36 Weeks, which means that baby could come in less than a MONTH! I woke up today feeling a bit overwhelmed and the nesting urges were strong. We had a rough night with Hazel she just woke up screaming a few times, (something that never happens!) which was super unsettling, so needless to say, 6:15 came earlier than normal! I was determined to spend the morning laying in bed watching Finding Dory, but once I got some dandy blend tea in me and a few episodes of Paw Patrol later, we were ready for our little Saturday morning "coffee and a treat." Especially realizing that we don't have many of them left just the two of us. So we packed up the stroller and headed for Main street and I let her get whatever donut she wanted (the pink one, obvs) and we had a nice little donut date.
I spent the afternoon washing, folding and organizing all our little newborn things. I feel just a little bit more prepared than when I woke up today. Our apartment is going to look completely different by the end of next week which is so fun. Pretty much all of the furniture in our living room/bedroom is changing, and I'm so excited for a change, for it to be more spacious with a new wall bed and everything just a little bit smaller in size. I don't handle change well, but this kind of change I loooove. With moving out of our Treasures & Travels studio at the end of this month I'm bringing some pieces into my home, which will totally change the place, a cozy little den to hunker down when fall comes with a newborn.
My body, on the other hand is feeling tired. I feel like today it was screaming at me a little bit to s l o w down and take it easy. I've been staying up too late and doing a bit too much, so I'm going to listen to it and slow down. This will be our last week in our studio and, of course, it's a crazy week, but I know the killer for me is forcing myself to go to bed early, so I'm going to get as much rest, enjoy lots of hot baths and go on as many little dates with my boo as I can.
I'm really savoring these next few weeks just us. I can cry just thinking about how hard it's going to be on her, and on me. (Literally welling up with tears writing this). I always hear moms talking about the transition and how heartbreaking it can be just not being able to be there the same way. I know that soon it will just be our new normal, but she's my baby, and it's just crazy that it will really never be the same! It feels very similar to how I felt before Haze was even born, I remember just feeling the loss of self, of just Dan and I, the freedom to be careless and not have it really affect someone else. Oh change.
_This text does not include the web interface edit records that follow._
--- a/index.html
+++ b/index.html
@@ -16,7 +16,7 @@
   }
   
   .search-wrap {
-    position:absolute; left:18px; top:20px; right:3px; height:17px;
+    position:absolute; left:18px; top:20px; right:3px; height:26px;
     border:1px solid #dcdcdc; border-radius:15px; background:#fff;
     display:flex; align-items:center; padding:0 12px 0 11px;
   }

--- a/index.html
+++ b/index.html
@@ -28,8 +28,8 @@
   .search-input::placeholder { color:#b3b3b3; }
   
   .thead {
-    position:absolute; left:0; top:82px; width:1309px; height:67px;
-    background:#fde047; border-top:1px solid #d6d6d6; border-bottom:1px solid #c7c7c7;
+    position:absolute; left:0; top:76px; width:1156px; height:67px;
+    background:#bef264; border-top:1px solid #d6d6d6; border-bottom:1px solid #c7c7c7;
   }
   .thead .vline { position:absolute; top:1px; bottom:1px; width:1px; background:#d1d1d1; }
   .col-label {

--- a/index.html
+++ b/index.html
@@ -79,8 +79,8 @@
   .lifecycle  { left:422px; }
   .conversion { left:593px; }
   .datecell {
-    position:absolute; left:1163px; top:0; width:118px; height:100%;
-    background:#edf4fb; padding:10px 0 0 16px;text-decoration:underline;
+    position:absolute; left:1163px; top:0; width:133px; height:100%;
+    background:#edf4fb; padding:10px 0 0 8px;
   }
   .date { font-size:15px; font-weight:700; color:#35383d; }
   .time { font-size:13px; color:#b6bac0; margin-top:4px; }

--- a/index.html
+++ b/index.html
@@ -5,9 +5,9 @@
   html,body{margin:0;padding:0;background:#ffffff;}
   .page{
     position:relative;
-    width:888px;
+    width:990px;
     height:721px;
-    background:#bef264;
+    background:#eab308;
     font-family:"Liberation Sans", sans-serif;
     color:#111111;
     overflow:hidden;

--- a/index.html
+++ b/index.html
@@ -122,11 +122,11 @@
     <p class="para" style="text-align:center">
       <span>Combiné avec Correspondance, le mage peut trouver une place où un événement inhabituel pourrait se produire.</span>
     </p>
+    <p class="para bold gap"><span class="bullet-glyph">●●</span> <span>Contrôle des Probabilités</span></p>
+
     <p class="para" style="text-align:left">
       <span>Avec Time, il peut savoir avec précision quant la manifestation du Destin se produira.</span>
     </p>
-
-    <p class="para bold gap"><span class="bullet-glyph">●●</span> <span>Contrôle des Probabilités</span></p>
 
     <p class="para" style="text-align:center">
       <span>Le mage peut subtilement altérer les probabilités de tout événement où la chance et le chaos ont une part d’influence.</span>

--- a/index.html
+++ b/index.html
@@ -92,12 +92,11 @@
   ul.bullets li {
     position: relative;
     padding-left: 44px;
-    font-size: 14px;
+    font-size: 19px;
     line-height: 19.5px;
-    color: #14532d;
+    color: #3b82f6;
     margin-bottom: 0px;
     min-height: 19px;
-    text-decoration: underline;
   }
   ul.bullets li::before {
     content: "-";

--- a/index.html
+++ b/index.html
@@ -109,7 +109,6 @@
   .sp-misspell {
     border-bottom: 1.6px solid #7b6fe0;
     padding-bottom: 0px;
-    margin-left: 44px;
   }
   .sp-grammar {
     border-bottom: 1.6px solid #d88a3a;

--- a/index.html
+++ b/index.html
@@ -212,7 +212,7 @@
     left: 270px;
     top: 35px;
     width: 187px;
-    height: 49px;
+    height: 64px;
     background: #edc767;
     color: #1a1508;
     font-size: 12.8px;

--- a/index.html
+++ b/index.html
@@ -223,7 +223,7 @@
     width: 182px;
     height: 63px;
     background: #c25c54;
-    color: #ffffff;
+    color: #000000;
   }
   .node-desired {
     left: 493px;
Okay, I just have to talk about these shoes for a second, how CUTE are they!? Matching little boots, kind of making my dreams come true. They're from my favourite little shoe brand Adelisa & Co, Hazel wears their sandals all Summer long and they're my go-to's. I was so excited to hear that they're releasing women's shoes this fall alongside their little kiddo booties! They're leather, handmade in Nicaragua and their company is just lovely. It's run by two friends, one who lives in Canada and the other in Nicaragua! They're committed to helping families in Nicaragua and they work directly with the makers and artisans, such a cool company.